◆ Activity:
Look through the entries below and count every line in which "folder" appears; reply with the number only.

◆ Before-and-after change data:
=== Begin Enclosure ===

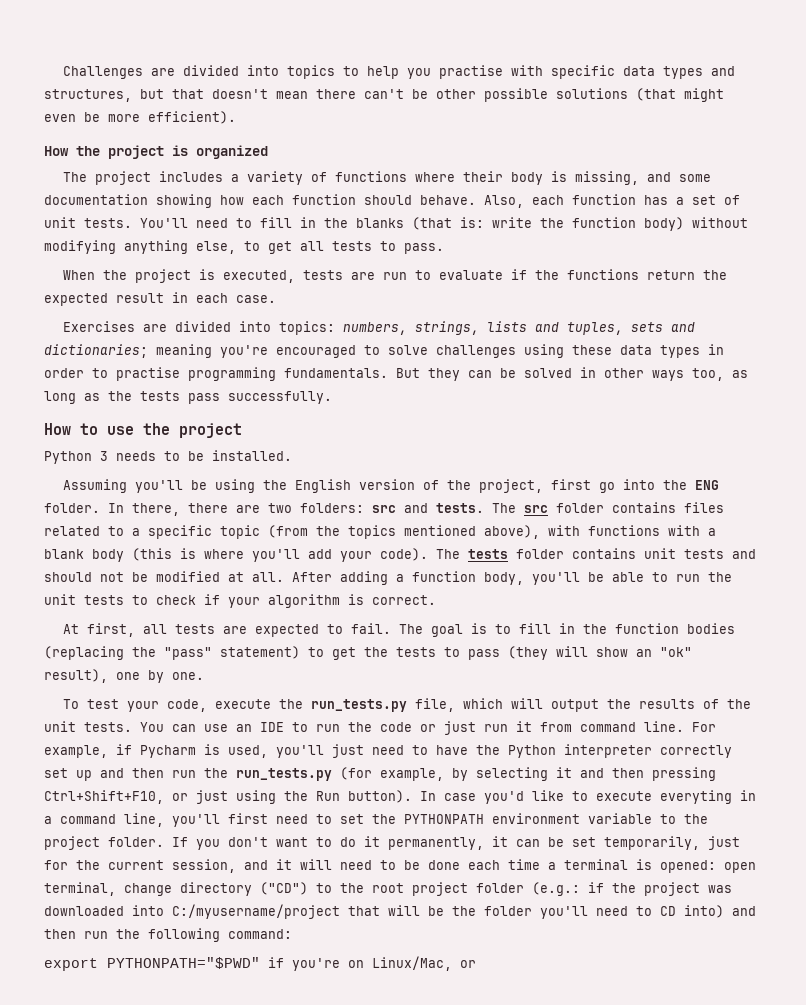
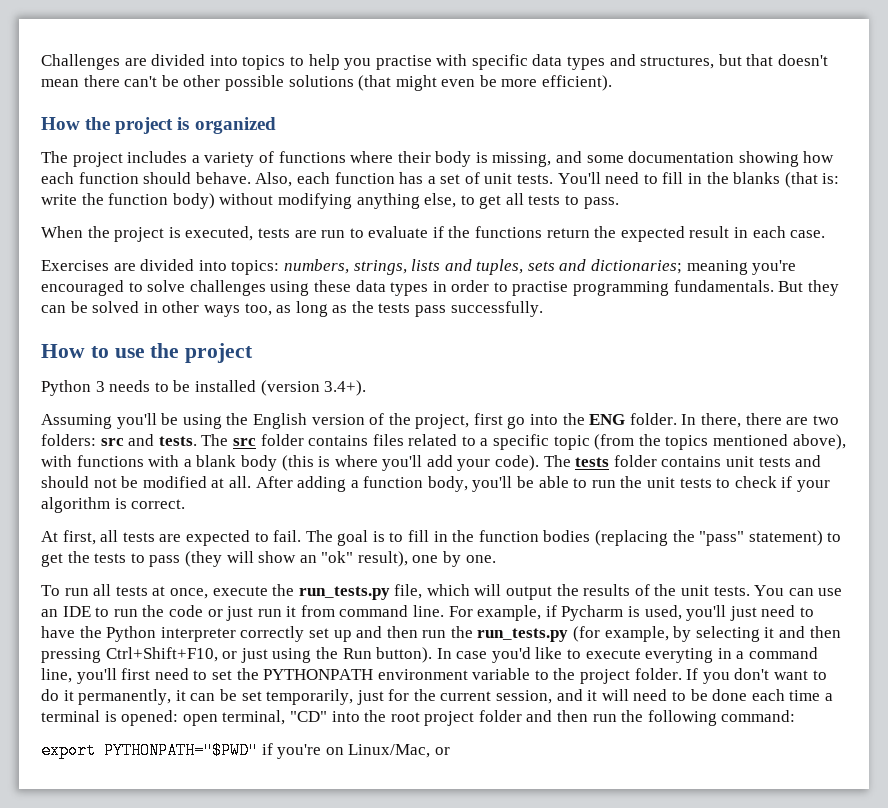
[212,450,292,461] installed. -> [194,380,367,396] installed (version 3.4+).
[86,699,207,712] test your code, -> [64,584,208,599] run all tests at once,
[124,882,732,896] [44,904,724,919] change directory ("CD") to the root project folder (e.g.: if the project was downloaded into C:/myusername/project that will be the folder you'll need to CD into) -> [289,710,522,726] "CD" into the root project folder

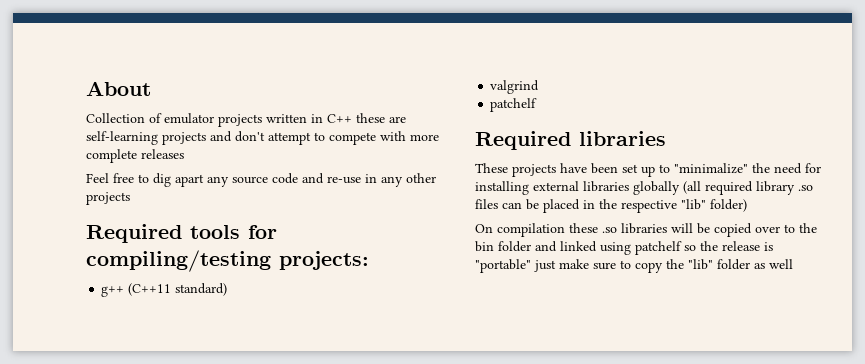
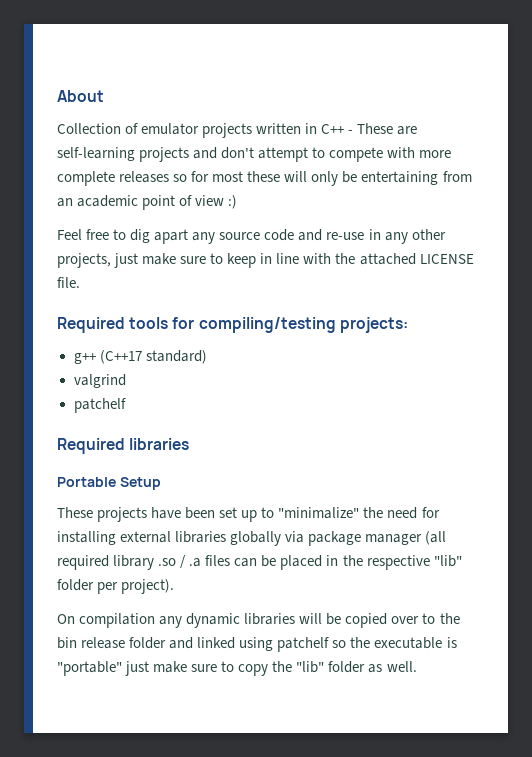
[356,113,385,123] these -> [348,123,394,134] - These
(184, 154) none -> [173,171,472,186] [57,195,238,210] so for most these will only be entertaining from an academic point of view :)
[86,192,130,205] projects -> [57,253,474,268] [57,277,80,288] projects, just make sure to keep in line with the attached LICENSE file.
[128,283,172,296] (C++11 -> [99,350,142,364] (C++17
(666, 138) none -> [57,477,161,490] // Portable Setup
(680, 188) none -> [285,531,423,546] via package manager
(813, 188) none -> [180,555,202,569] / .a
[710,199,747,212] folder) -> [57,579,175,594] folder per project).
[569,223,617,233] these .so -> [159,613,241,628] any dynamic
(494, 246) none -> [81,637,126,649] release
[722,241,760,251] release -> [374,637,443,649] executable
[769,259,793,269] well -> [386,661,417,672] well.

=== End Enclosure ===

◆ Your solution:
2